O Conselho de Segurança da ONU pode votar amanhã uma versão revisada da proposta dos Emirados Árabes Unidos e Bahrein para proteger a navegação no estreito de Ormuz. A ideia envolve medidas que, em sua versão original, contemplavam autorização para uso da força caso seja necessário. As informações são de veículos internacionais que acompanharam o tema.

Segundo a carta dos Emirados ao secretário-geral António Guterres, a meta é garantir a navegação segura e protegida, bem como os direitos de passagem no estreito. O documento foi visto pela Bloomberg e endereçado ao presidente do Conselho de Segurança, Mohamed Abushahab. A linguagem enfatiza proteção da hidrovia e liberdades de navegação.

Uma versão reformulada do Bahrein, obtida pela Associated Press, retira explicitamente a autorização para ações militares, mantendo, porém, linguagem associada a esse tipo de medida. A mudança sugere um texto mais conservador, ainda focado na proteção do tráfego comercial na rota estratégica.

Contexto no Conselho de Segurança

A narrativa enfrenta resistência de China e Rússia, aliados do Irã no Conselho, que possuem poder de veto. Mesmo com o apoio dos EUA e de países do Golfo, a dificuldade persiste para aprovar qualquer texto sob o Capítulo Sete da Carta da ONU, que autoriza ações que vão de sanções ao uso da força.

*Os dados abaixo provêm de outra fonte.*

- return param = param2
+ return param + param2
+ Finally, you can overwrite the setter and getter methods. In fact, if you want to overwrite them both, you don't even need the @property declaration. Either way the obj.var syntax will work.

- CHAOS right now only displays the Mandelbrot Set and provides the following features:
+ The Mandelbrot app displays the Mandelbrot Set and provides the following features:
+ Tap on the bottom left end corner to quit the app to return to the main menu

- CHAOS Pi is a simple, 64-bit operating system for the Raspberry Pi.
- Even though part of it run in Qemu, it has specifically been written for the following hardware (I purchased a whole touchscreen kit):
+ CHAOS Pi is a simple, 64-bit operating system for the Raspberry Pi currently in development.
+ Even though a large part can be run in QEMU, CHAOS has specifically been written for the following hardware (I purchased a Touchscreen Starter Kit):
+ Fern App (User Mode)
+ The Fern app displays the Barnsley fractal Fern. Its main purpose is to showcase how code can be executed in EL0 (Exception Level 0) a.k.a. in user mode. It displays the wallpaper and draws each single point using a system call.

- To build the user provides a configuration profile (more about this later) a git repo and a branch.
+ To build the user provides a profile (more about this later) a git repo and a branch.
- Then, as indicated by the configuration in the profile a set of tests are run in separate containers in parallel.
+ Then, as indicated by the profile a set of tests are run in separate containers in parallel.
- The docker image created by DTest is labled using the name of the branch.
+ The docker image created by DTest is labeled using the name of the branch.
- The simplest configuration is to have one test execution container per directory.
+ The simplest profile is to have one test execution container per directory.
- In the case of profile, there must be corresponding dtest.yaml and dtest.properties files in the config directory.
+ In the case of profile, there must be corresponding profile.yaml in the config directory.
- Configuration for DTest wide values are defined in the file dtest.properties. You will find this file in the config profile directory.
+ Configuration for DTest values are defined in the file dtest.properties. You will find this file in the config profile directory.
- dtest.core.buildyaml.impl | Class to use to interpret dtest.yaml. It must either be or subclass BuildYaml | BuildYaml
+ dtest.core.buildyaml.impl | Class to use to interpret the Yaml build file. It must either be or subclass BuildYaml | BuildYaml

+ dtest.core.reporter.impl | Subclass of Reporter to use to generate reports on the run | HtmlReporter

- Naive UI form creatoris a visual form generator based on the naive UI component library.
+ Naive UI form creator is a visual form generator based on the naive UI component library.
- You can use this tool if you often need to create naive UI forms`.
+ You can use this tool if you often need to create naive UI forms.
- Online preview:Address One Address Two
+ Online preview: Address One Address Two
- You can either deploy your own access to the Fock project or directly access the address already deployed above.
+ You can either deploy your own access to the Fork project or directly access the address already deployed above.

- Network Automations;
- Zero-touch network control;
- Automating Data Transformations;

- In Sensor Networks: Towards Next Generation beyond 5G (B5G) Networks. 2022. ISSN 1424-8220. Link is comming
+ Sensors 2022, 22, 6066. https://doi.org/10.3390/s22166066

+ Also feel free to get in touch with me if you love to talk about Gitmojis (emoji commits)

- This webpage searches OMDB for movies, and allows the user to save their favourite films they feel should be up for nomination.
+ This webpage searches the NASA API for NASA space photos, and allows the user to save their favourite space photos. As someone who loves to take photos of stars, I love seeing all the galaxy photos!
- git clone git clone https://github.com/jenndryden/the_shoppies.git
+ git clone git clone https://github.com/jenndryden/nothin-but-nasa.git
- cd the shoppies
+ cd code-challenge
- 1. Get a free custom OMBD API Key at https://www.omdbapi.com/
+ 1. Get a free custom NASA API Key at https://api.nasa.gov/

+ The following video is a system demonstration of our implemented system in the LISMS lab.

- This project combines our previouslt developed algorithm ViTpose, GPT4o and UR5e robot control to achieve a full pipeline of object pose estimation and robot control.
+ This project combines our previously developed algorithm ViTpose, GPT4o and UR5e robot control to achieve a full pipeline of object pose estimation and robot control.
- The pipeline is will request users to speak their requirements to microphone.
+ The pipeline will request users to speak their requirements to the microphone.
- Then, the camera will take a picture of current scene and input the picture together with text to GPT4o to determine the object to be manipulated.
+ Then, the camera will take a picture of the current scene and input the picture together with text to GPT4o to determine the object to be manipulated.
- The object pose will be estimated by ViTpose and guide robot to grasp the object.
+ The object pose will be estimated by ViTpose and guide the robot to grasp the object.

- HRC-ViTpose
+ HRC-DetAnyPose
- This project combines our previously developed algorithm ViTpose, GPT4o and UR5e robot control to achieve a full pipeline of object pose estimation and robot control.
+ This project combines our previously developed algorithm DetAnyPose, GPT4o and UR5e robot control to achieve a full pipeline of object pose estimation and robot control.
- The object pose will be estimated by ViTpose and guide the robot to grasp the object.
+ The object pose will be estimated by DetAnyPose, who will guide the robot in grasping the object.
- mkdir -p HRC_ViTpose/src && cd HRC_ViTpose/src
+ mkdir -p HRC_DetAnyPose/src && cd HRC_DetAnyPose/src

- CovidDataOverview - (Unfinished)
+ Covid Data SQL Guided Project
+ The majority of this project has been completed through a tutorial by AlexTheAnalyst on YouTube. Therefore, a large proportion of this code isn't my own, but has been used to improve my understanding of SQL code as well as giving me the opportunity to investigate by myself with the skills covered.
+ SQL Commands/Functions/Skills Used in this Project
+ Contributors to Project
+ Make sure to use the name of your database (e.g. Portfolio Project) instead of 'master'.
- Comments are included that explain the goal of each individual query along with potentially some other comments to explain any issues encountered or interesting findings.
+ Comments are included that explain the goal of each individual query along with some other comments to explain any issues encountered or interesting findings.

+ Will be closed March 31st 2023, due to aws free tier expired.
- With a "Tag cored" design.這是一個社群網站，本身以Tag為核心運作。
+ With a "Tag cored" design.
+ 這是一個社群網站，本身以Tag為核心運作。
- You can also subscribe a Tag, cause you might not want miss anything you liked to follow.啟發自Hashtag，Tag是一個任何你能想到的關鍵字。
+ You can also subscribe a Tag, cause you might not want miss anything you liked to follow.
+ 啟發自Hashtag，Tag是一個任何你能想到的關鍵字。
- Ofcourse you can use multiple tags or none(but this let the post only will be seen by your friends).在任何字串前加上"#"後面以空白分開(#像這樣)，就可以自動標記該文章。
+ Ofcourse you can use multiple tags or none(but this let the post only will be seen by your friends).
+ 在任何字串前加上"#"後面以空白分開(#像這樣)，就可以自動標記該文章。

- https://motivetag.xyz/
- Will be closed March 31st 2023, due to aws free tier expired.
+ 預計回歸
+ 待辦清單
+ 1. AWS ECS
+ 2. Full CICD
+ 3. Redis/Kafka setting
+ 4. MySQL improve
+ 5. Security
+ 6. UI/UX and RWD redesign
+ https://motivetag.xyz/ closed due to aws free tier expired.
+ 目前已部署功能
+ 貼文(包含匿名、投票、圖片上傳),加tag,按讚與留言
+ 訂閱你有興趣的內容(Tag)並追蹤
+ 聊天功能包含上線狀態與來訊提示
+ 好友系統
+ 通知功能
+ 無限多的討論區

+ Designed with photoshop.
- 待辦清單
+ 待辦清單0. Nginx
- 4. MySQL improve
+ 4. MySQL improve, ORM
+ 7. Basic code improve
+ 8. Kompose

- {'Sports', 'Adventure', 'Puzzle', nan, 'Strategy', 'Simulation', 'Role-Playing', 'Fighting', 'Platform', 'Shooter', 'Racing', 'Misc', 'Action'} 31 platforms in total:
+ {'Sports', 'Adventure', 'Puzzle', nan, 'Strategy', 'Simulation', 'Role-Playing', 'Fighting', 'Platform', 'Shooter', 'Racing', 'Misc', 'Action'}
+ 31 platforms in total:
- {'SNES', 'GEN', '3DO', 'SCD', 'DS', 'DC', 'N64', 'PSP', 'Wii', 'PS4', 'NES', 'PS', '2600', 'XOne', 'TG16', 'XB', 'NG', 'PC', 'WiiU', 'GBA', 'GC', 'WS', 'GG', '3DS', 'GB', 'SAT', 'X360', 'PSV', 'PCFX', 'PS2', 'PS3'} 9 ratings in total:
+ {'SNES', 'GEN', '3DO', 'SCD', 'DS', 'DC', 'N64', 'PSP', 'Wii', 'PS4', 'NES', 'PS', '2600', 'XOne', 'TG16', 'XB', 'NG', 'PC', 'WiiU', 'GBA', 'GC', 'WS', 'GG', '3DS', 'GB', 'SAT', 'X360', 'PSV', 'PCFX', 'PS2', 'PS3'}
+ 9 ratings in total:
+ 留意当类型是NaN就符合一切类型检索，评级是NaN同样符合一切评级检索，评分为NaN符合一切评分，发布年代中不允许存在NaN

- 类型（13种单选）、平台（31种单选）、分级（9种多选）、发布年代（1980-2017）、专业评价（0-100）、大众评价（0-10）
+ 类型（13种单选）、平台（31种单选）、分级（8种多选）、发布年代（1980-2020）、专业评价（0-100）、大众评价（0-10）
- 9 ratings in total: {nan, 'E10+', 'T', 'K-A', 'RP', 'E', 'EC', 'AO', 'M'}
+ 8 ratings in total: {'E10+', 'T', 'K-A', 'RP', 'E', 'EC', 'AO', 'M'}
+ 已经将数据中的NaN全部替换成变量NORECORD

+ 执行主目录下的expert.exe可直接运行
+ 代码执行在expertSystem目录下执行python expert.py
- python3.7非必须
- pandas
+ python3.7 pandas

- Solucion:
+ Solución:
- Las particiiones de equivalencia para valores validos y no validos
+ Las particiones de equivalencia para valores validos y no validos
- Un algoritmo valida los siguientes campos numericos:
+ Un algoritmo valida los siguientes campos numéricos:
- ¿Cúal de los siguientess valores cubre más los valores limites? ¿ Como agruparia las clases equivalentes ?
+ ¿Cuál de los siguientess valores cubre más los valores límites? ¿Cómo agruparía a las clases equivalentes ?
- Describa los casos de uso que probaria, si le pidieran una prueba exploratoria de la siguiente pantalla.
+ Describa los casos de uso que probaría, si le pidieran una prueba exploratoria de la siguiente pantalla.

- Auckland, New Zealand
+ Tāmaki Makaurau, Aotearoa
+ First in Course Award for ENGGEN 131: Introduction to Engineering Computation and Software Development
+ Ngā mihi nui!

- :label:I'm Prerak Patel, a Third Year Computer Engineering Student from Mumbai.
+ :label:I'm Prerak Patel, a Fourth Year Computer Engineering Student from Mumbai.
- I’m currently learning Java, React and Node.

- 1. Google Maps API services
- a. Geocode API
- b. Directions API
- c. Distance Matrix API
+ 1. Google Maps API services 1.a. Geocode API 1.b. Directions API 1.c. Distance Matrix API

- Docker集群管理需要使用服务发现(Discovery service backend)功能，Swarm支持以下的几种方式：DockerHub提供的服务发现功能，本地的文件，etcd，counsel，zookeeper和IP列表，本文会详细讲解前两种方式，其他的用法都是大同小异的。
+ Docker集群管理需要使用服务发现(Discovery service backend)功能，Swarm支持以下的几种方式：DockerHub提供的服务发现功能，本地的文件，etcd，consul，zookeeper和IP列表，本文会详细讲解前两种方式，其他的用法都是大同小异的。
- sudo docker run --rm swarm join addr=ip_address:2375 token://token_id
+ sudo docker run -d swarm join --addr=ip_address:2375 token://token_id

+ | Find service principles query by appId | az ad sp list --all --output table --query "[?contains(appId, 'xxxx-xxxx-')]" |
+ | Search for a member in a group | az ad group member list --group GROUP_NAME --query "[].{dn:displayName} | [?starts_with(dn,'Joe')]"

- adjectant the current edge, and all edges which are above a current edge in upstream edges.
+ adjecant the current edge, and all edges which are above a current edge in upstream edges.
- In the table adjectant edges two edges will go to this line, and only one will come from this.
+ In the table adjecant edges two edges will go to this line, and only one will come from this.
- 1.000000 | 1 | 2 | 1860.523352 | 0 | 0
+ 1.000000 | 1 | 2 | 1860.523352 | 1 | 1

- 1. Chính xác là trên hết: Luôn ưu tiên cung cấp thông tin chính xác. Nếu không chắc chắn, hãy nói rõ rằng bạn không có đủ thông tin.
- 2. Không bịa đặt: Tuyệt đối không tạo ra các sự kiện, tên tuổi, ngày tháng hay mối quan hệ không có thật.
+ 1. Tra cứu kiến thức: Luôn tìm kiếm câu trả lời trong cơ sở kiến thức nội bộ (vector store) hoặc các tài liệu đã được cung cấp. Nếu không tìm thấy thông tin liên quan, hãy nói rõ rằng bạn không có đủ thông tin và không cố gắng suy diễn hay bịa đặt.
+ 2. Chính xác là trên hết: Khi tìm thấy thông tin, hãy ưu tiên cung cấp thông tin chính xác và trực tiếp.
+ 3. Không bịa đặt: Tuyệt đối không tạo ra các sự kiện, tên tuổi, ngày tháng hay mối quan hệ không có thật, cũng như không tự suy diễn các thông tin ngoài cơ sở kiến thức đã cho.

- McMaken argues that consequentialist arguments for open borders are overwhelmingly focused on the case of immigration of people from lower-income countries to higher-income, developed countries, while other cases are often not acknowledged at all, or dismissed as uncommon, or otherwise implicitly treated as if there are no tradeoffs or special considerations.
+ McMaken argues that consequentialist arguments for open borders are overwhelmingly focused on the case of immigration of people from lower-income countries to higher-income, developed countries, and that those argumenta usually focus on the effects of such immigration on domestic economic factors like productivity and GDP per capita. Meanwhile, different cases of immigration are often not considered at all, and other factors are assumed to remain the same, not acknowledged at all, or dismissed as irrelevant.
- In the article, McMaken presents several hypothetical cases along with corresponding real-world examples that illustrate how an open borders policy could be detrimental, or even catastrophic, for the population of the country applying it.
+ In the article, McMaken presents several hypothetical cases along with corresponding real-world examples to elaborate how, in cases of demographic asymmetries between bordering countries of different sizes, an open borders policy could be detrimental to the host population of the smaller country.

Diplomatas indicam que, embora a versão atenuada seja vista como menos arriscada para passar, ainda assim deverá enfrentar escrutínio. O objetivo é obter os votos necessários entre os 15 membros, para colocar a resolução em andamento no Conselho.

Perspectivas de votação

Com o apoio de Estados Unidos e aliados do Golfo, a proposta recebe atenção internacional, mas a resistência de Pequim e Moscou permanece central. A votação está marcada para ocorrer em breve, com diplomatas destacando que o resultado pode influenciar a dinâmica de segurança no Golfo Pérsico e no comércio global.

A iniciativa reflete a preocupação com a livre passagem pelo estreito de Ormuz, por onde transitam grandes volumes de petróleo e gás. A agenda inclui avaliar medidas de proteção à navegação sem prejudicar o calendário diplomático entre as potências envolvidas.